Le récit est plein d'idées intéressantes. C'est d'ailleurs ce qui m'a permis d'aller jusqu'au bout des trois tomes. Par exemple, on vous donne un petit gadget, genre petit ordinateur, ou PDA. Attention, si jamais, à partir des informations que vous lui fournissez ou des interactions que vous avez avec lui en l'utilisant, il se développe pour atteindre à la conscience — ce qui arrive plus vite qu'on ne le croit —, vous voilà avec un enfant sur les bras dont vous êtes dorénavant responsable. Hé, hé. Pas mal.
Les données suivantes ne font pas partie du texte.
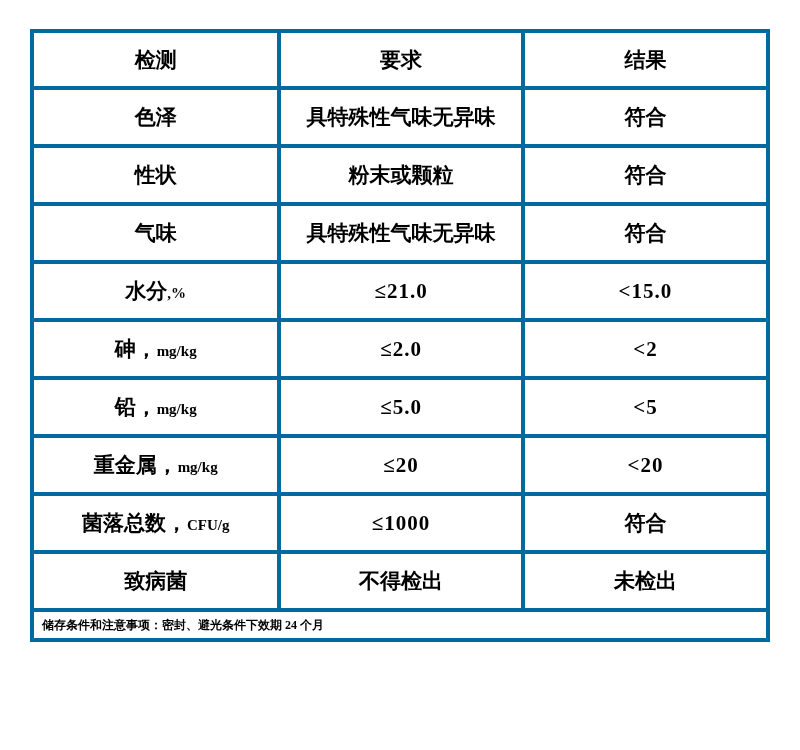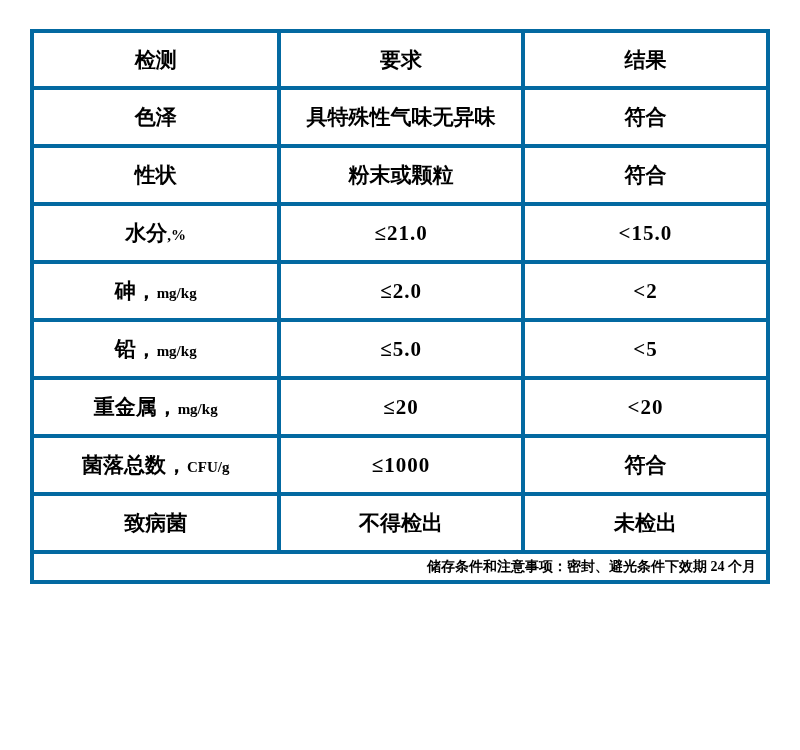--- a/index.html
+++ b/index.html
@@ -34,22 +34,22 @@
     font-size: 21px;
     padding: 0 10px;
     overflow: hidden;
     white-space: nowrap;
   }
   table.spec { border: 2px solid #000000; }
   table.spec tr.hrow   td { height: 53px; }
   table.spec tr.drow   td { height: 54px; }
   table.spec tr.frow   td {
     height: 26px;
-    text-align: right;
-    font-size: 14px;
+    text-align: left;
+    font-size: 12px;
     padding-left: 8px;
   }
   .unit { font-size: 15px; font-weight: bold; }
   .num  { letter-spacing: 1px; }
 </style>
 </head>
 <body>
 
 <div class="page">
   <table class="spec">
@@ -70,20 +70,25 @@
         <td>具特殊性气味无异味</td>
         <td>符合</td>
       </tr>
 
       <tr class="drow">
         <td><span>性状</span><span class="unit"></span></td>
         <td>粉末或颗粒</td>
         <td>符合</td>
       </tr>
 
+      <tr class="drow">
+        <td><span>气味</span><span class="unit"></span></td>
+        <td>具特殊性气味无异味</td>
+        <td>符合</td>
+      </tr>
 
 
       <tr class="drow">
         <td><span>水分</span><span class="unit">,%</span></td>
         <td class="num">≤21.0</td>
         <td class="num">&lt;15.0</td>
       </tr>
 
 
       <tr class="drow">

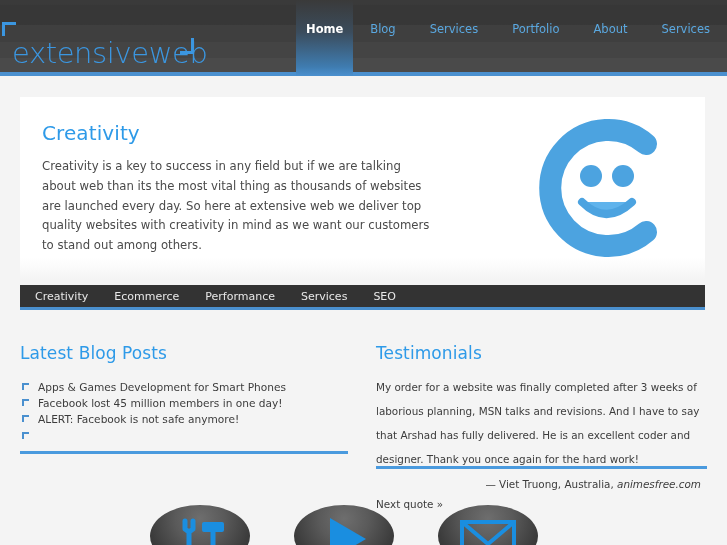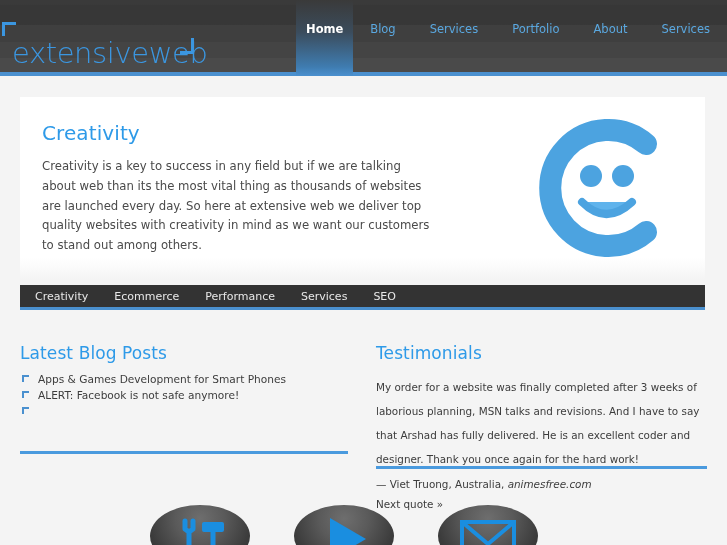--- a/index.html
+++ b/index.html
@@ -111,21 +111,21 @@
   .tab:nth-child(4){ padding-right:26px; }
 
   
   .col-title{
     font-size:17px; font-weight:400; color:#2e9ae8;
     letter-spacing:0.1px;
   }
   #blog{
     position:absolute; left:20px; top:343px; width:330px;
   }
-  #blog ul{ list-style:none; margin-top:8px; }
+  #blog ul{ list-style:none; margin-top:16px; }
   #blog li{
     position:relative; padding-left:18px;
     font-size:10.6px; line-height:16.2px; color:#3c3c3c;
     cursor:pointer;
   }
   #blog li .bullet{
     position:absolute; left:2px; top:4px;
     width:7px; height:7px;
     border-left:2px solid #4a90cf;
     border-top:2px solid #4a90cf;
@@ -137,21 +137,21 @@
 
   #testimonials{
     position:absolute; left:376px; top:343px; width:332px;
   }
   #testimonials .quote{
     margin-top:12px;
     font-size:10.4px; line-height:24px; color:#3c3c3c;
     width:325px;
   }
   #testimonials .attrib{
-    margin-top:7px; text-align:left;
+    margin-top:7px; text-align:right;
     font-size:10.4px; color:#3c3c3c; width:325px;
   }
   #testimonials .attrib em{ font-style:italic; }
   #testimonials .nextquote{
     margin-top:8px; font-size:10.4px; color:#3c3c3c; cursor:pointer;
   }
   #testi-divider{
     position:absolute; left:376px; top:466px;
     width:331px; height:3px; background:#4a9ade;
   }
@@ -229,20 +229,21 @@
 
   <div id="blog">
     <div class="col-title">Latest Blog Posts</div>
     <ul>
       <li>
         <span class="bullet"></span>
         <span>Apps &amp; Games Development for Smart Phones</span>
       </li>
       <li>
         <span class="bullet"></span>
+        <span>Facebook lost 45 million members in one day!</span>
       </li>
       <li>
         <span class="bullet"></span>
         <span>ALERT: Facebook is not safe anymore!</span>
       </li>
       <li>
         <span class="bullet"></span>
       </li>
     </ul>
   </div>

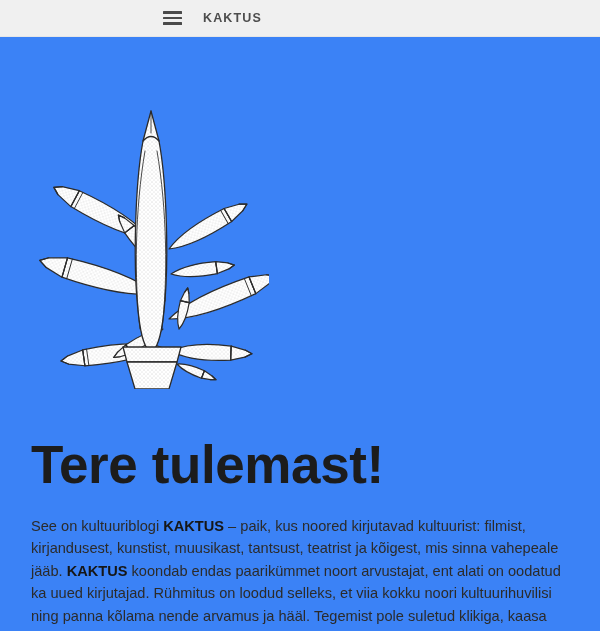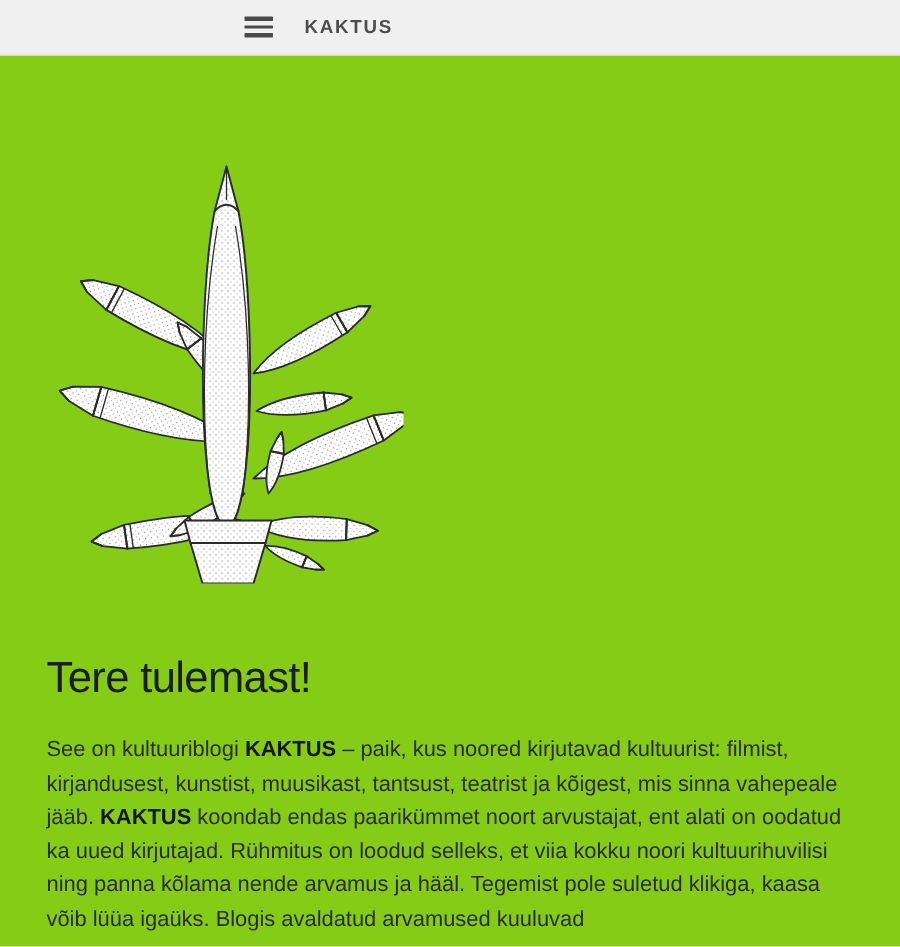--- a/index.html
+++ b/index.html
@@ -9,21 +9,21 @@
     overflow: hidden;
     background: #ffffff;
     font-family: "Liberation Sans", sans-serif;
   }
 
   #page {
     position: relative;
     width: 600px;
     height: 631px;
     overflow: hidden;
-    background: #84cc16;
+    background: #3b82f6;
   }
 
   
   .site-header {
     position: relative;
     width: 600px;
     height: 37px;
     background: #f0f0f0;
     border-bottom: 1px solid #e6e6e6;
     display: flex;
@@ -80,22 +80,22 @@
   }
   .hero-figure svg {
     display: block;
     margin-left: 8px;
     margin-top: 4px;
   }
 
   .page-title {
     margin: 0;
     padding: 0;
-    font-size: 29px;
-    font-weight: 400;
+    font-size: 53px;
+    font-weight: 700;
     line-height: 1.05;
     color: #1c1c1c;
     letter-spacing: -0.4px;
     font-family: "Liberation Sans", sans-serif;
   }
 
   .intro-paragraph {
     margin: 22px 0 0 0;
     padding: 0;
     font-size: 14.6px;

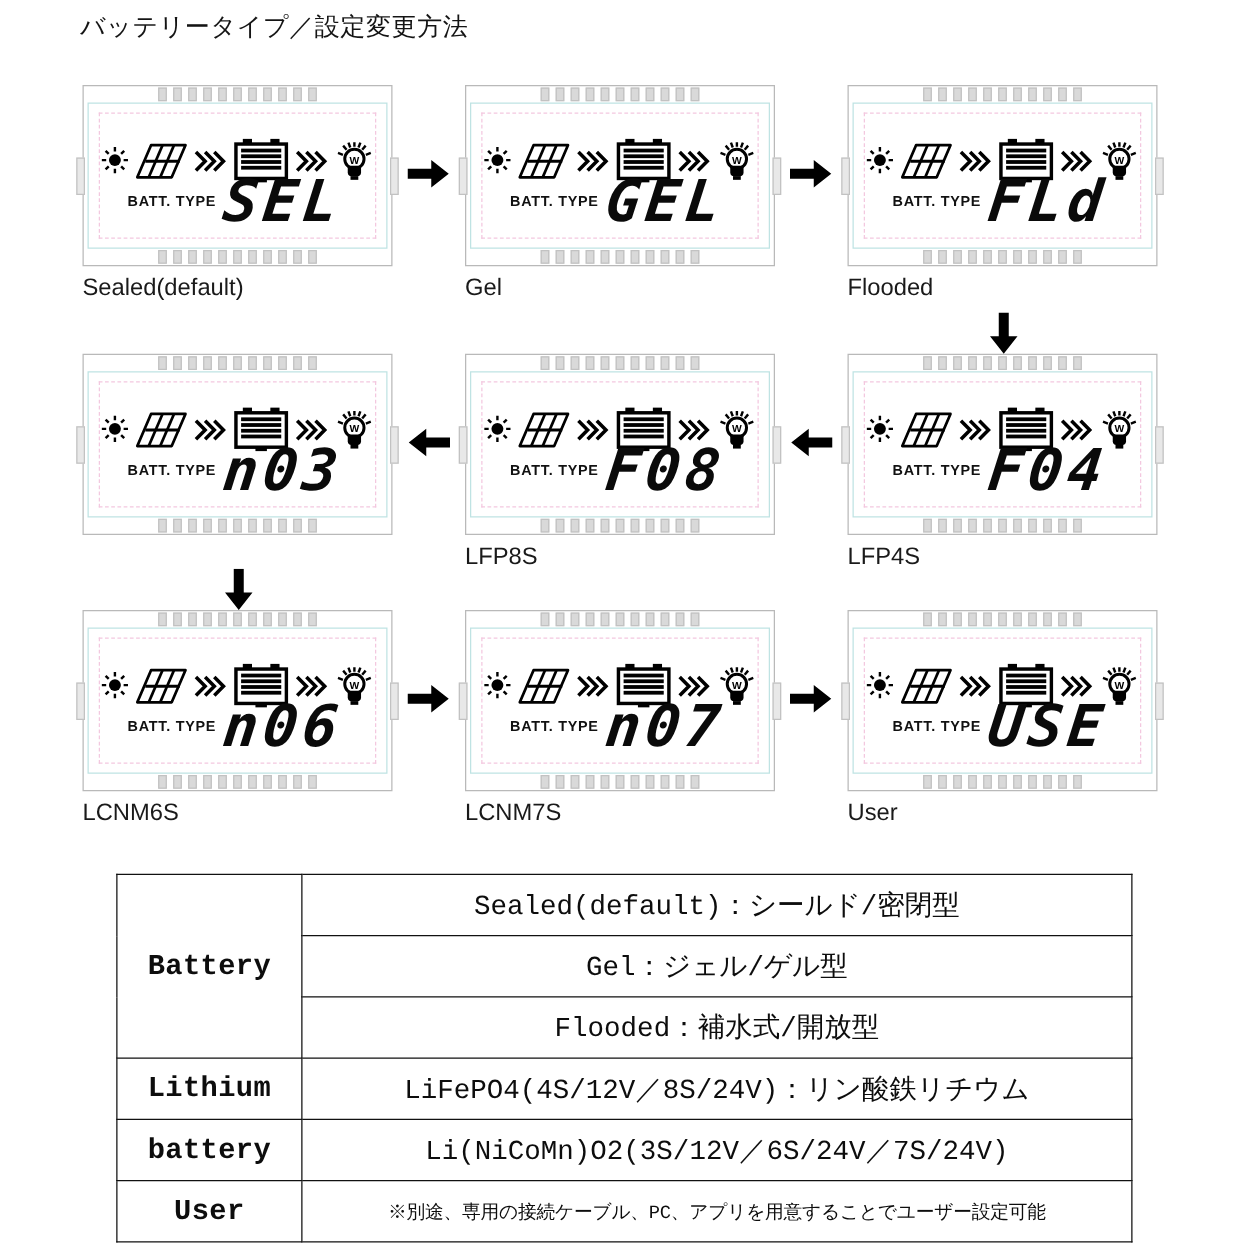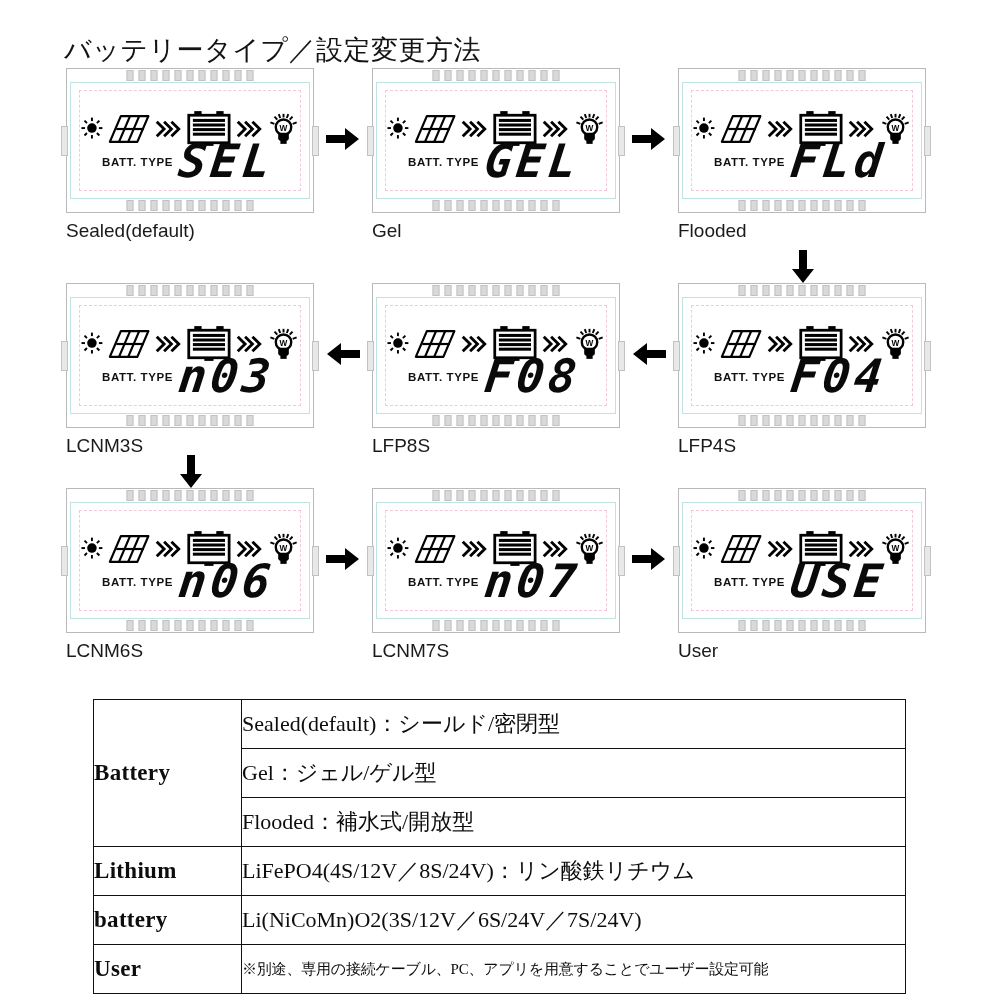--- a/index.html
+++ b/index.html
@@ -9,22 +9,22 @@
     background:#ffffff;
     font-family:"Liberation Sans","DejaVu Sans",sans-serif;
     color:#1a1a1a;
     overflow:hidden;
     position:relative;
   }
   .page{position:relative;width:1000px;height:1000px;}
 
   
   .title{
-    position:absolute;left:64px;top:32px;
-    font-size:27px;letter-spacing:0.5px;
+    position:absolute;left:64px;top:8px;
+    font-size:20px;letter-spacing:0.5px;
     color:#141414;white-space:nowrap;
     font-family:"DejaVu Sans","Liberation Sans",sans-serif;
   }
 
   
   .lcd-wrap{position:absolute;}
   .lcd{
     position:relative;
     width:248px;height:145px;
     box-sizing:border-box;
@@ -101,24 +101,24 @@
   
   .tbl{
     position:absolute;left:93px;top:699px;
     width:813px;
     border-collapse:collapse;
     table-layout:fixed;
   }
   .tbl td{
     border:1.6px solid #111;
     padding:0;
-    text-align:left;
+    text-align:center;
     vertical-align:middle;
     color:#0d0d0d;
-    font-family:Liberation Serif, serif;
+    font-family:Liberation Mono, monospace;
   }
   .cat{
     width:147px;
     font-weight:bold;
     font-size:23px;
     letter-spacing:0.3px;
   }
   .val{font-size:22px;height:48px;}
   .val.small{font-size:15px;letter-spacing:-0.2px;}
 </style>
@@ -509,21 +509,20 @@
                   <line x1="24.8" y1="8.9" x2="27.8" y2="5.4" stroke="#000" stroke-width="2.1"></line>
                   <line x1="28.0" y1="13.4" x2="32.3" y2="11.8" stroke="#000" stroke-width="2.1"></line>
     <line x1="18" y1="2.5" x2="18" y2="6.4" stroke="#000" stroke-width="2.1"></line>
   </svg>
           </div>
           <div class="batt-label">BATT. TYPE</div>
           <div class="seg">n03</div>
         </div>
       </div>
     </div>
-    <div class="caption">LCNM3S</div>
   </div>
       <div class="lcd-wrap" style="left: 372px; top: 283px;">
     <div class="lcd">
       <div class="pins top">
             <span class="pin"></span>
             <span class="pin"></span>
             <span class="pin"></span>
             <span class="pin"></span>
             <span class="pin"></span>
             <span class="pin"></span>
La question des “copies” est aussi traitée de façon originale. Ce sujet, qui apparaît dans nombre de textes récents,(3) pose des questions philosophiques gratinées (eh, oui, la bonne SF, pour ceux qui en douteraient encore, c'est de la philo avec un scénario intéressant). Ici, les copies ont une existence autonome, soit en remplacement de l'original(4) qui a péri ou qui s'est retiré volontairement du monde, ou comme avatar temporaire pendant que l'original vaque à d'autres occupations. Si la copie remplace définitivement l'original, la question de son identité sociale se pose : à qui appartiennent les biens de l'original ? À la copie ou à ses héritiers ? Et le mariage ? Est-on toujours marié avec la copie qui remplace son épouse ? Surtout si la copie est subtilement différente de l'original. Tout cela est traité de façon fort habile et sans escamoter les difficultés.

C'est aussi un livre difficile par endroits car il faut décrypter un monde complexe que l'auteur n'explique pas mais qui se dévoile au fur et à mesure. Il faut donc s'accrocher, surtout au début, car on y est plongé directement et sans précautions oratoires. Je n'ai rien contre les livres difficiles, mais il faut que la récompense soit à la hauteur. Et ici, il a manqué quelque chose, ce petit (ou grand) quelque chose qui fait que le sort des personnages et de leur monde m'importe, le temps du livre au moins. Hélas, comme on dit en anglais : I didn't care. Dommage.

Ellen Herzfeld → dimanche 7 août 2005, 20:22, catégorie Lectures


  1. l'Œcumène d'or, le Phénix exultant & la Haute transcendance, tous trois à l'Atalante en tant que Trilogie de l'Âge d'or.
  2. J'ai un système de notation très simple : 5, excellent ; 4, très bon ; 3, bon ; 2, passable ; 1, médiocre ; 0, mauvais ; -1, pire que nul.
  3. Voir les textes de Greg Egan, en particulier Permutation City, et James Patrick Kelly, "Think like a dinosaur".
  4. Je ne peux dire ce mot sans penser au film génial la Cité des enfants perdus de Jean-Pierre Jeunet et Marc Caro.